Suppose I notice I am a human on Earth in America. I consider two hypotheses. One is that everything is as it seems. The other is that there is a vast conspiracy to hide the fact that America is much bigger than I think—it actually contains one trillion trillion people. It seems like SIA should prefer the conspiracy theory (if the conspiracy is too implausible, just increase the posited number of people until it cancels out).

I am often confused by the kind of reasoning at play in the text I bolded. Maybe someone can help sort me out. As I increase the number of people in the conspiracy world, my prior in that world also decreases. If my prior falls faster than the number of people in the considered world grows, I will not be able to construct a conspiracy-world that allows the thought experiment to bite.

Consider the situation where I arrive at the airport, where I will wait in line at security. Wouldn’t I be more likely to discover a line 1000 people long than 100 people long? I am 10x more likely to exist in the longer line. The problem is that our prior on 1000 people security lines might be very low. The reasoning on display in the above passage would invite us to simply crank up the length of the line, say, to 1 million people. I suspect that SIA proponents don’t show up at the airport expecting lines this long. Why? Because the prior on a million-person line is more than a thousand times lower than the prior on a 100-person line.

This also applies to some presentations of Pascal’s mugging.

There’s no principle that says that prior probability of a population exceeding some size N must decrease more quickly than 1/N asymptotically, or any other property of some system. Some priors will have this property, some won’t.

My prior for real-world security lines does have this property, though this cheats a little by being largely founded in real-world experience already. Does my prior for population of hypothetical worlds involving Truman Show style conspiracies (or worse!) have this property? I don’t know—maybe not?

Does it even make sense to have a prior over these? After all a prior still requires some sort of model that you can use to expect things or not, and I have no reasonable models at all for such worlds. A mathematical “universal” prior like Solomonoff is useless since it’s theoretically uncomputable, and also in a more practical sense utterly disconnected from the domain of properties such as “America’s population”.

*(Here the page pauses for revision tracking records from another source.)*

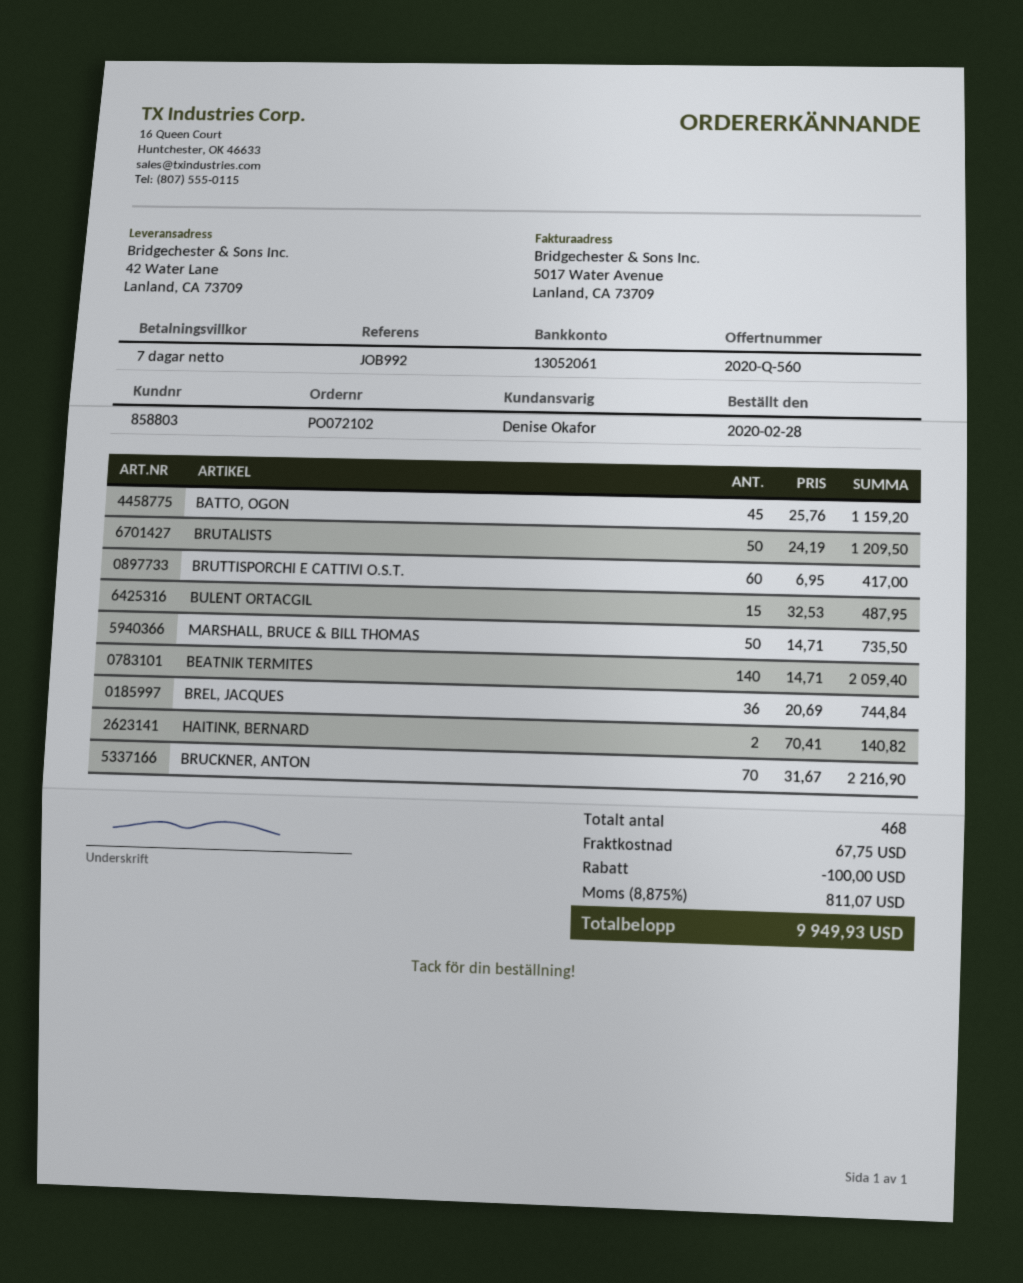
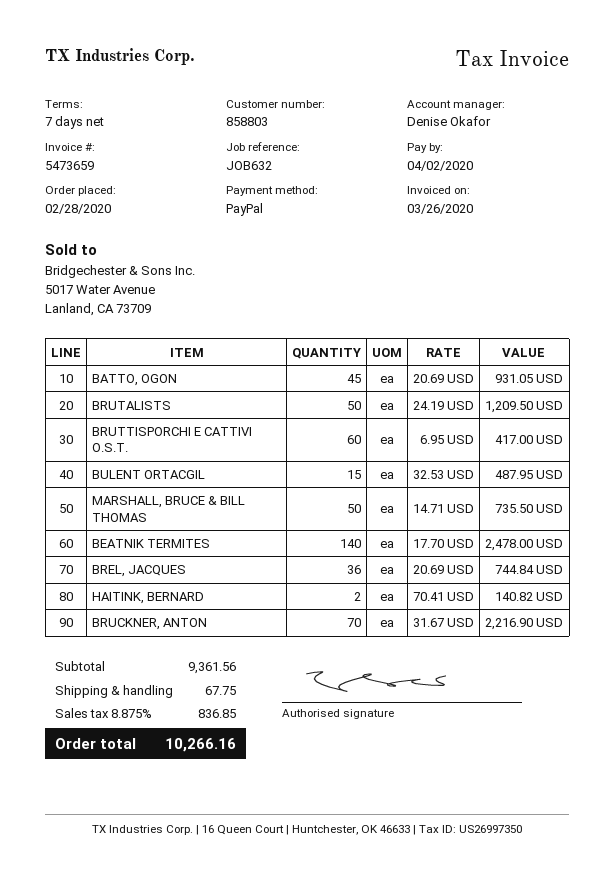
reference: JOB992 -> JOB632
BATTO, OGON: 45 x 25.76 = 1159.20 -> 45 x 20.69 = 931.05
BEATNIK TERMITES: 140 x 14.71 = 2059.40 -> 140 x 17.70 = 2478.00
discount: 100.00 -> none
tax: 8.875% = 811.07 -> 8.875% = 836.85
total: 9949.93 -> 10266.16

On the whole though, your point is quite correct that for many priors you can’t “integrate the extreme tails” to get a significant effect. The tails of some priors are just too thin.

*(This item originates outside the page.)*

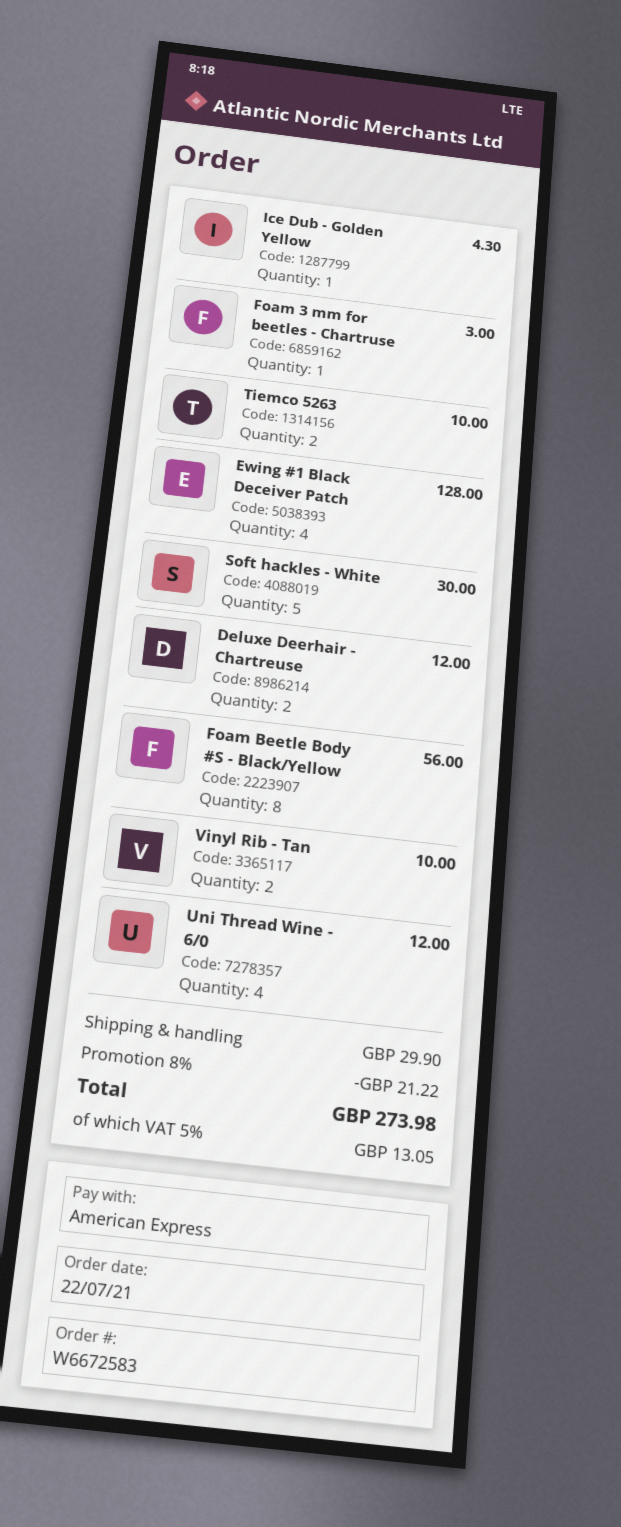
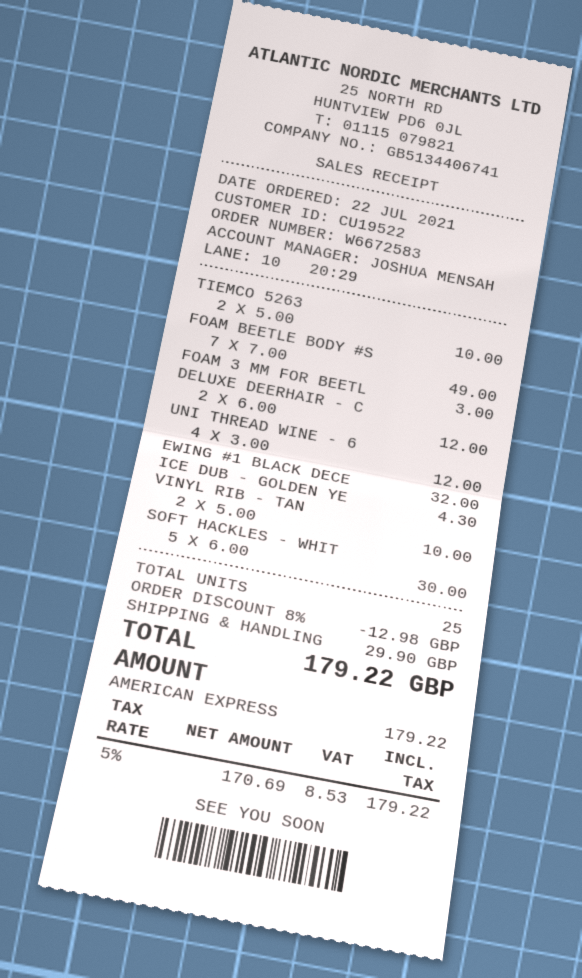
Ewing #1 Black Deceiver Patch: 4 for 128.00 -> 1 for 32.00
Foam Beetle Body #S - Black/Yellow: 8 for 56.00 -> 7 for 49.00
discount: 8% = 21.22 -> 8% = 12.98
tax: 5% = 13.05 -> 5% = 8.53
total: 273.98 -> 179.22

While you’re quite right about numbers on the scale of billions or trillions, I don’t think it makes sense in the limit for the prior probability of X people existing in the world to fall faster than X grows in size.

Certain series of large numbers grow larger much faster than they grow in complexity. A program that returns 10^(10^(10^10)) takes fewer bits to specify (relative to most reasonable systems of specifying programs) than a program that returns 32758932523657923658936180532035892630581608956901628906849561908236520958326051861018956109328631298061259863298326379326013327851098368965026592086190862390125670192358031278018273063587236832763053870032004364702101004310417647840155719238569120561329853619283561298215693286953190539832693826325980569123856910536312892639082369382562039635910965389032698312569023865938615338298392306583192365981036198536932862390326919328369856390218365991836501590931685390659103658916392090356835906398269120625190856983206532903618936398561980569325698312650389253839527983752938579283589237325987329382571092301928* - even though 10^(10^(10^10)) is by far the larger number. And it only takes a linear increase in complexity to make it 10^(10^(10^(10^(10^(10^10))))) instead.

*I produced this number via keyboard-mashing; it’s not anything special.

Consider the proposition “A superpowered entity capable of creating unlimited numbers of people ran a program that output the result of a random program out of all possible programs (with their outputs rendered as integers), weighted by the complexity of those programs, and then created that many people.”

If this happened, the probability that their program outputs at least X would fall much slower than X rises, in the limit. The sum doesn’t converge at all; the expected number of people created would be literally infinite.

So as long as you assign greater than literally zero probability to that proposition—and there’s no such thing as zero probability—there must exist some number X such that you assign greater than 1/X probability to X people existing. In fact, there must exist some number X such that you assign greater than 1/X probability to X million people existing, or X billion, or so on.

(btw, I don’t think that the sort of SIA-based reasoning here is actually valid—but if it was, then yeah, it implies that there are infinite people.)

I think when you get to any class of hypotheses like “capable of creating unlimited numbers of people” with nonzero probability, you run into multiple paradoxes of infinity.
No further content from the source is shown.